I've been trying to plot a numpy array, post_records containing two columns. I'm working with social media data, so the first column is for post_ids and the second is for datetime_obj_col that I managed to read from csv file using some scripting.

I managed to create a line graph with this data in matplotlib, but I don't quite know how to make a histogram.

Right now, nothing shows up when I run my program

    fig, ax = plt.subplots()
    hist, bins, patch_lst = ax.hist(post_records[:,1], bins=range(31)) # thought that bins could be a sequence, wanted to create 31 bins for 31 total days in a month
    ax.plot(hist, bins)
    ax.set_xlabel('Days')
    ax.set_ylabel('frequency')
    ax.set_title(r'Histogram of Time')

    plt.show() # shows nothing
  • What do I need to pass to ax.plot? I'm unclear about how to pass in my x dataset
    • why isn't the window showing?

Edit with how to replicate this:

def create_dataframe_of_datetime_objects_and_visualize():
  datetime_lst = [1521071920000000000, 1521071901000000000, 1521071844000000000, 1521071741000000000, 1521071534000000000] # to get this variable  I loaded my original dataframe with 1980000, sliced the first 5 entries, then printed out the 'datetime_obj_col'. I can't exactly remember what this format is called, I think it's unix time.
  id_lst = [974013, 974072, 327212, 123890, 438201]
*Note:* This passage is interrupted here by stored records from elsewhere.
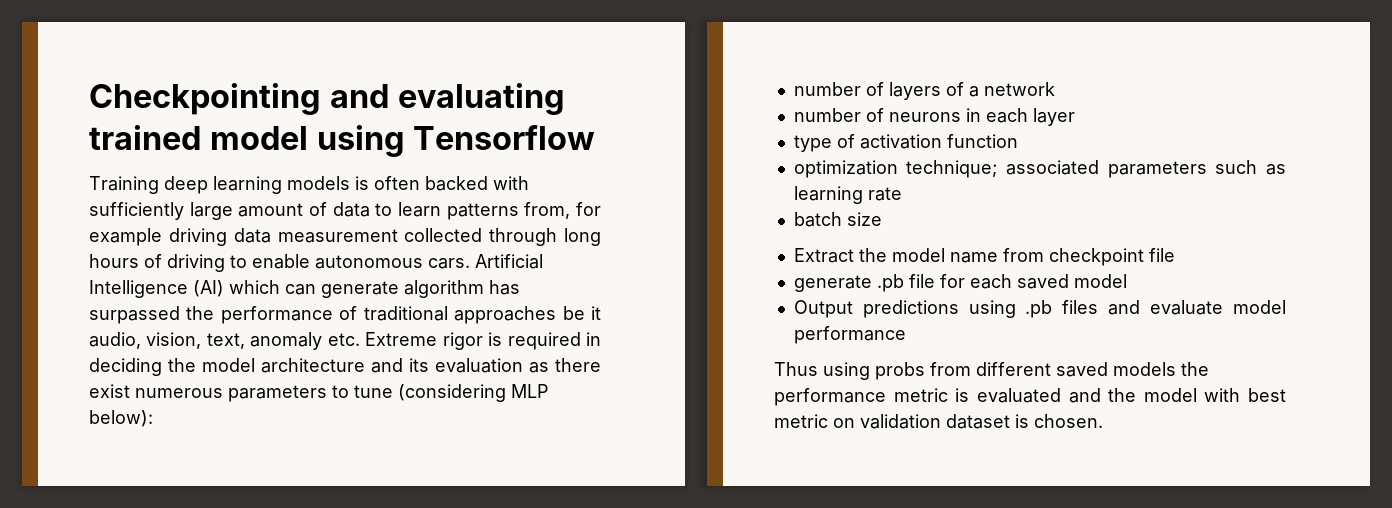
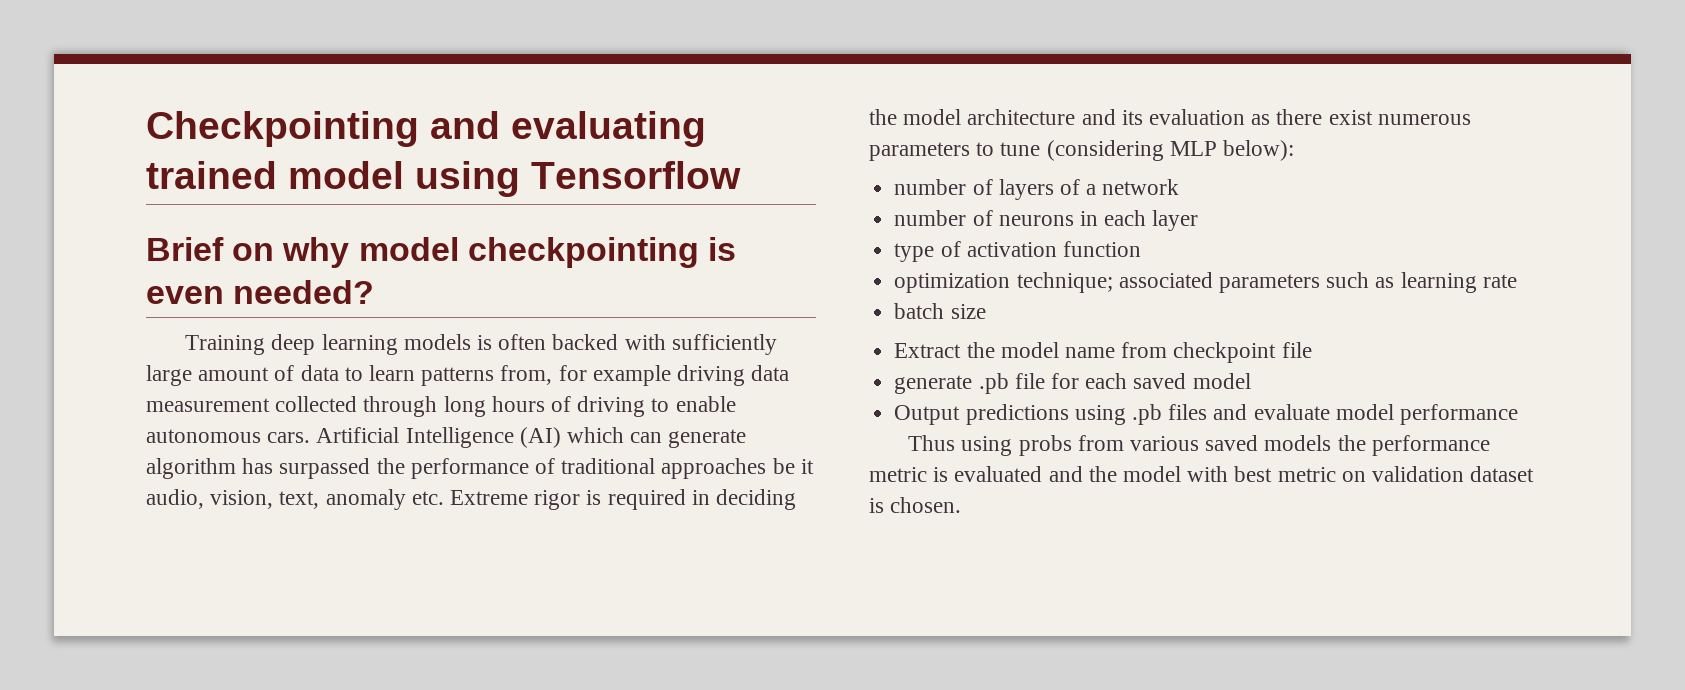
(596, 137) none -> [146,237,736,268] [146,280,375,304] // Brief on why model checkpointing is even needed?
[976,362,1051,376] different -> [1130,436,1200,451] various

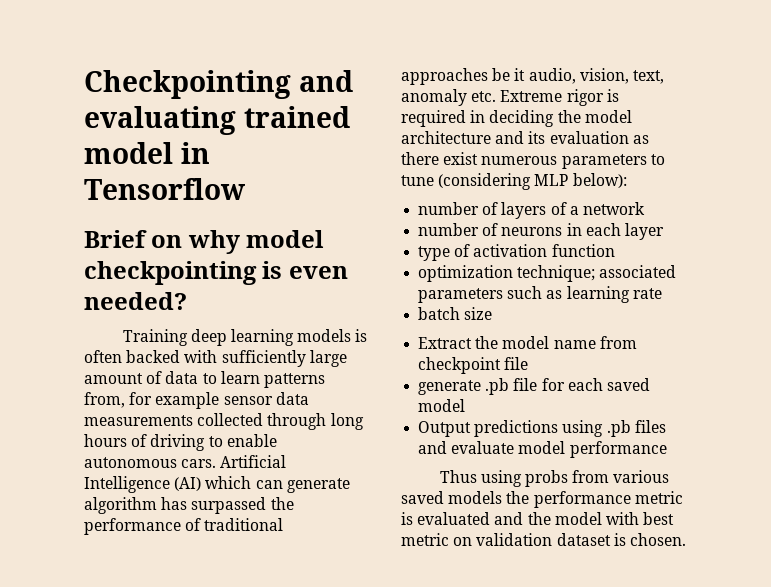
[415,161,520,197] using -> [180,142,210,164] in
[677,365,790,386] [146,398,270,412] driving data measurement -> [223,392,309,405] [84,415,193,426] sensor data measurements

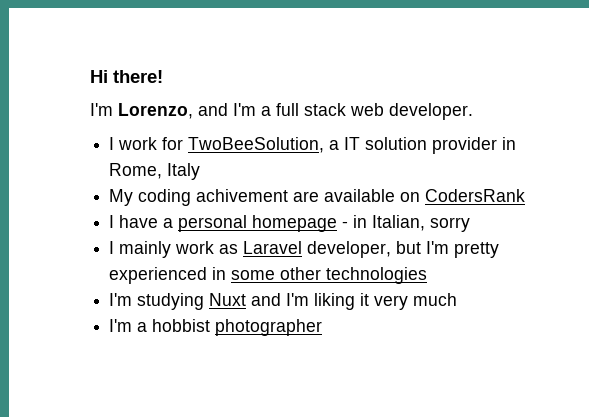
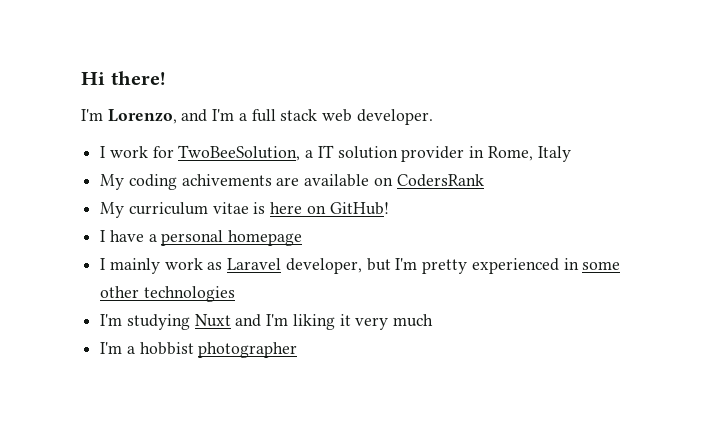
[196,189,289,202] achivement -> [181,174,272,186] achivements
(526, 195) none -> [100,202,389,218] // My curriculum vitae is here on GitHub!
[342,215,471,232] - in Italian, sorry -> (303, 238) none

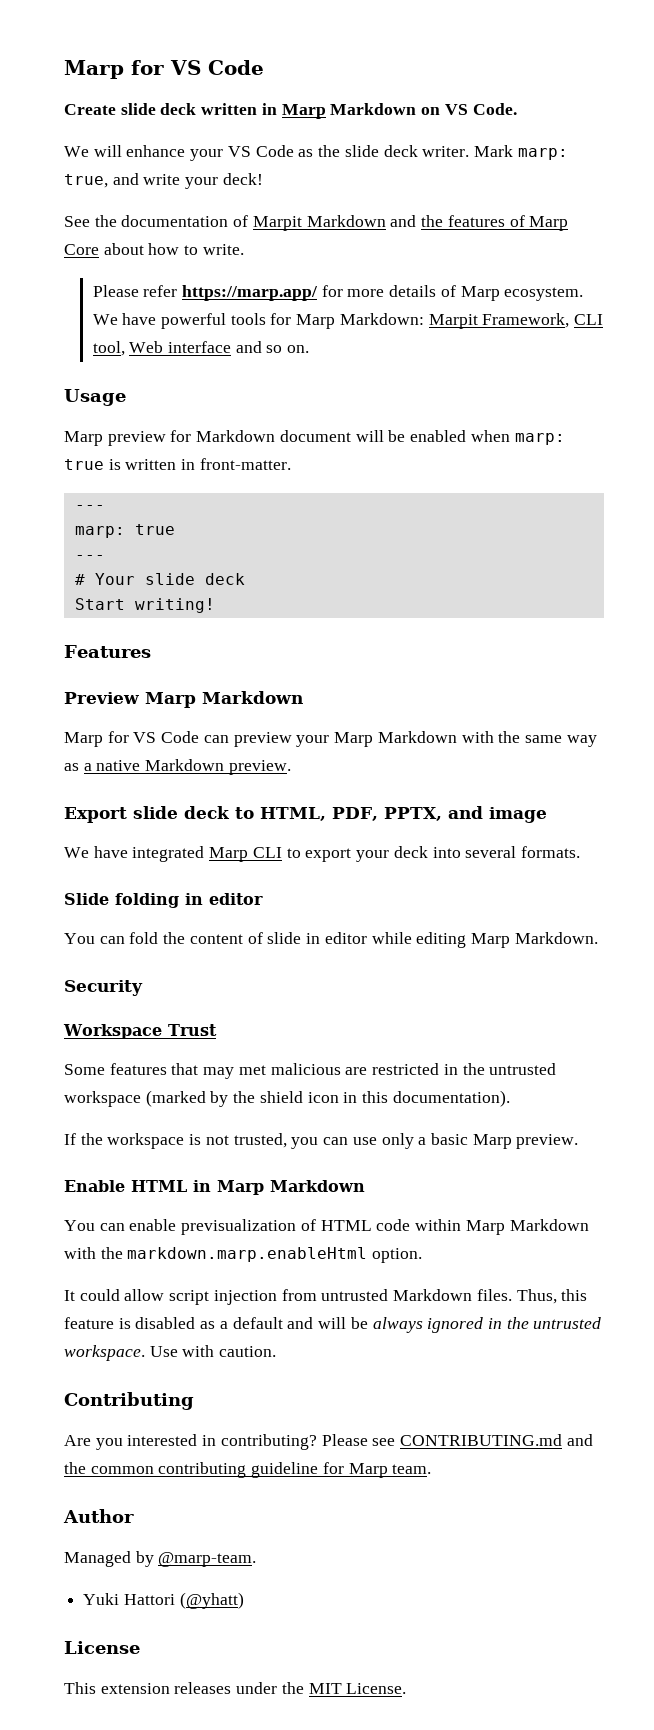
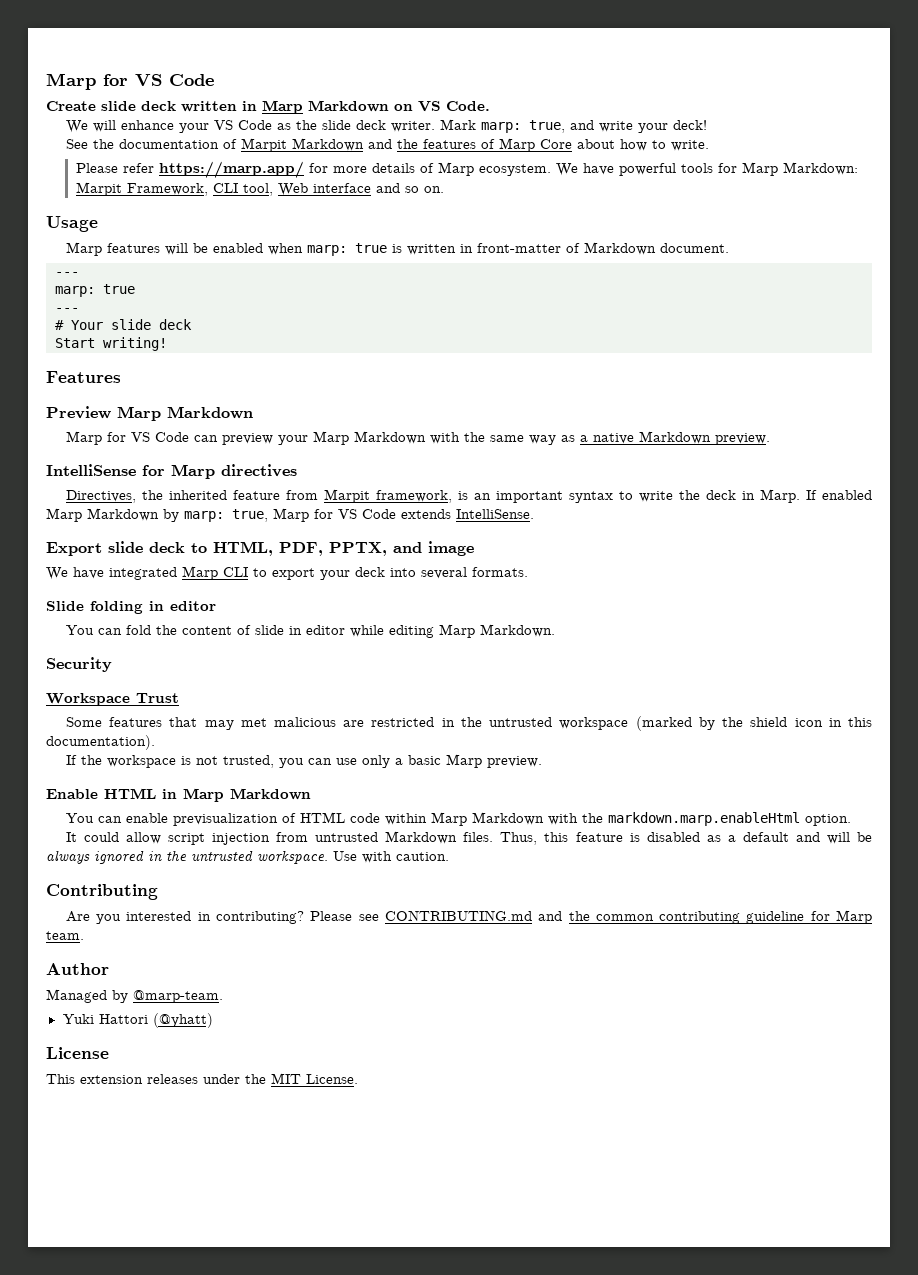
[107,430,351,446] preview for Markdown document -> [106,243,160,253] features
[199,458,291,470] front-matter. -> [476,242,729,255] front-matter of Markdown document.
(291, 767) none -> [46,464,297,479] [65,489,872,503] [46,508,534,522] // IntelliSense for Marp directives // Directives, the inherited feature from Marpit framework, is an important syntax to write the deck in Marp. If enabled Marp Markdown by marp: true, Marp for VS Code extends IntelliSense.

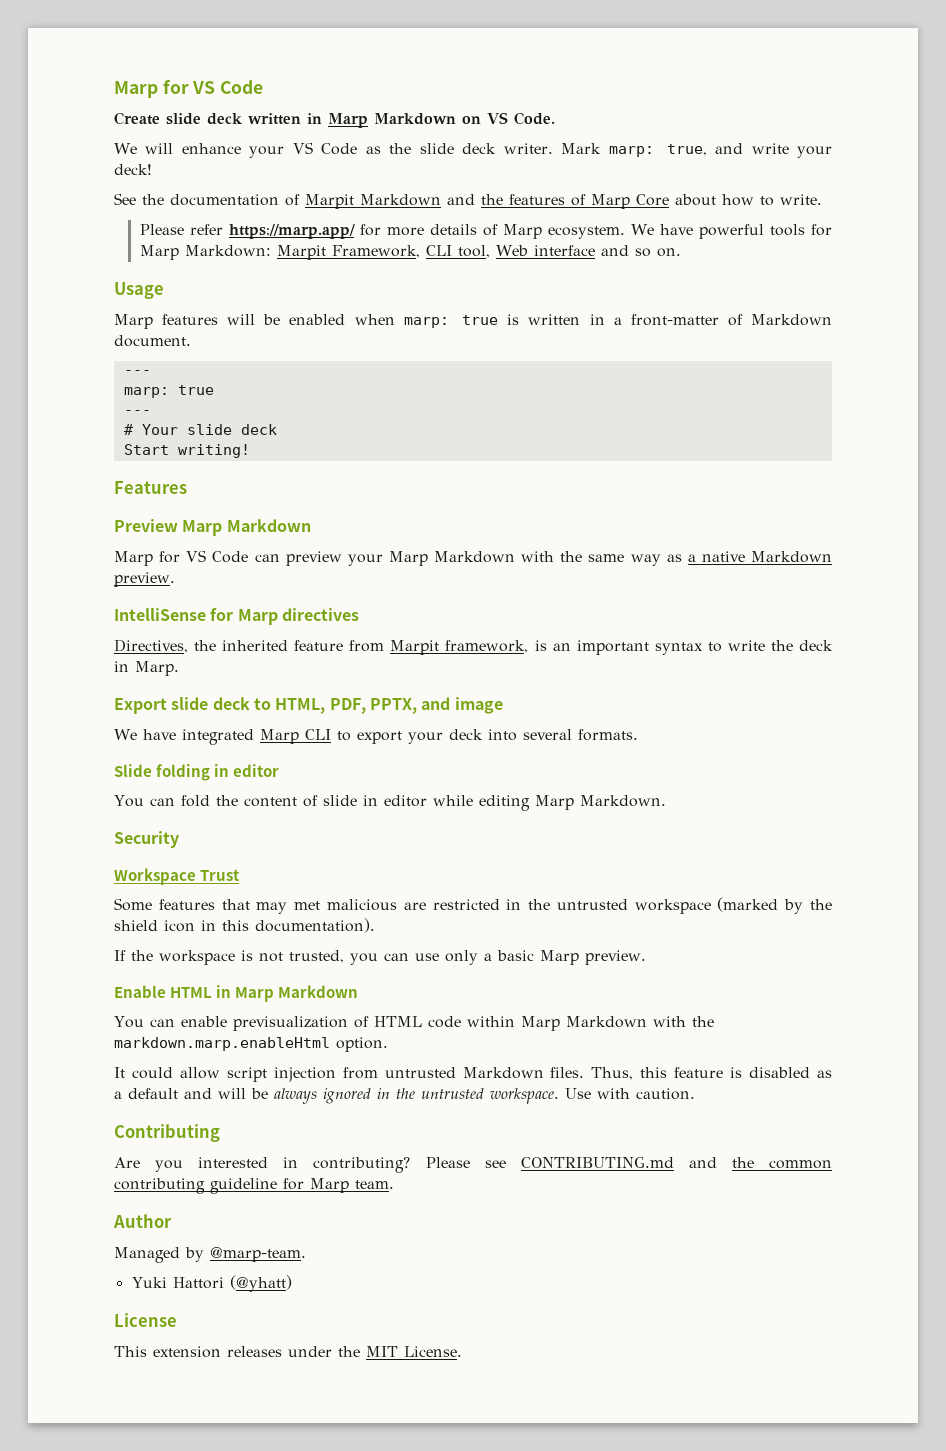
(473, 248) none -> [613,317,622,325] a
[805,490,872,500] [46,508,534,522] If enabled Marp Markdown by marp: true, Marp for VS Code extends IntelliSense. -> (179, 668) none

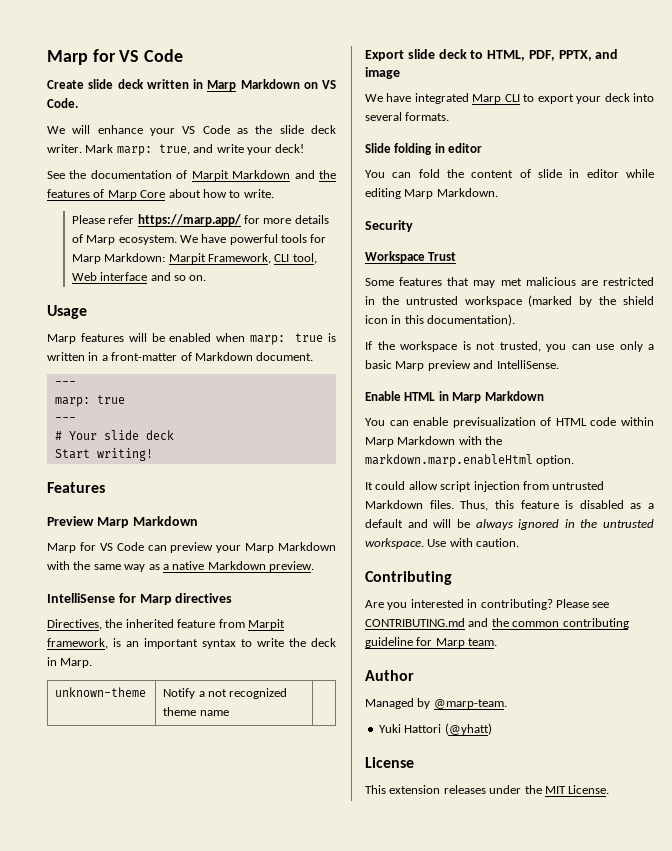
(179, 668) none -> [55,687,147,697] [163,688,288,699] [163,707,229,716] // unknown-theme | Notify a not recognized theme name |
[585,950,646,965] preview. -> [427,360,559,371] preview and IntelliSense.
  for each in range(len(datetime_lst)):
    datetime_lst[each] = pd.to_datetime(datetime_lst[each], errors='coerce')
    datetime_lst[each] = datetime_lst[each].strftime("%d-%b-%y %H:%M:%S")
    datetime_lst[each] = pd.to_datetime(datetime_lst[each], errors='coerce', dayfirst=True, format="%d-%b-%y %H:%M:%S")
  datetime_lst = pd.Series(datetime_lst)

  df = pd.DataFrame({'tweet_id':id_lst, 'datetime_obj_col': datetime_lst})
  gb_var = df.groupby(df["datetime_obj_col"].dt.month)
  gb_var_count = gb_var.count()
  gb_var.plot(kind="bar")
  plt.show()

note that I am not using histogram anymore. But there should be two errors that come up, the following:

Traceback (most recent call last): File "C:\Users\biney\AppData\Roaming\Python\Python36\site-packages\pandas\core \groupby\groupby.py", line 918, in apply result = self._python_apply_general(f) File "C:\Users\biney\AppData\Roaming\Python\Python36\site-packages\pandas\core \groupby\groupby.py", line 936, in _python_apply_general self.axis) File "C:\Users\biney\AppData\Roaming\Python\Python36\site-packages\pandas\core \groupby\groupby.py", line 2273, in apply res = f(group) File "C:\Users\biney\AppData\Roaming\Python\Python36\site-packages\pandas\core \groupby\groupby.py", line 541, in f return self.plot(*args, **kwargs) File "C:\Users\biney\AppData\Roaming\Python\Python36\site-packages\pandas\plot ting_core.py", line 2941, in call sort_columns=sort_columns, **kwds) File "C:\Users\biney\AppData\Roaming\Python\Python36\site-packages\pandas\plot ting_core.py", line 1977, in plot_frame **kwds) File "C:\Users\biney\AppData\Roaming\Python\Python36\site-packages\pandas\plot ting_core.py", line 1804, in _plot plot_obj.generate() File "C:\Users\biney\AppData\Roaming\Python\Python36\site-packages\pandas\plot ting_core.py", line 266, in generate self._post_plot_logic_common(ax, self.data) File "C:\Users\biney\AppData\Roaming\Python\Python36\site-packages\pandas\plot ting_core.py", line 405, in _post_plot_logic_common self._apply_axis_properties(ax.yaxis, fontsize=self.fontsize) File "C:\Users\biney\AppData\Roaming\Python\Python36\site-packages\pandas\plot ting_core.py", line 478, in _apply_axis_properties labels = axis.get_majorticklabels() + axis.get_minorticklabels() File "C:\Users\biney\AppData\Roaming\Python\Python36\site-packages\matplotlib\ axis.py", line 1245, in get_majorticklabels ticks = self.get_major_ticks() File "C:\Users\biney\AppData\Roaming\Python\Python36\site-packages\matplotlib\ axis.py", line 1396, in get_major_ticks numticks = len(self.get_major_locator()()) File "C:\Users\biney\AppData\Roaming\Python\Python36\site-packages\matplotlib\ dates.py", line 1249, in call self.refresh() File "C:\Users\biney\AppData\Roaming\Python\Python36\site-packages\matplotlib\ dates.py", line 1269, in refresh dmin, dmax = self.viewlim_to_dt() File "C:\Users\biney\AppData\Roaming\Python\Python36\site-packages\matplotlib\ dates.py", line 1026, in viewlim_to_dt .format(vmin)) ValueError: view limit minimum 0.0 is less than 1 and is an invalid Matplotlib d ate value. This often happens if you pass a non-datetime value to an axis that h as datetime units

Edit:

This is starting to seem like a bug related specifically to trying to use hist() to plot a column of datetime objects.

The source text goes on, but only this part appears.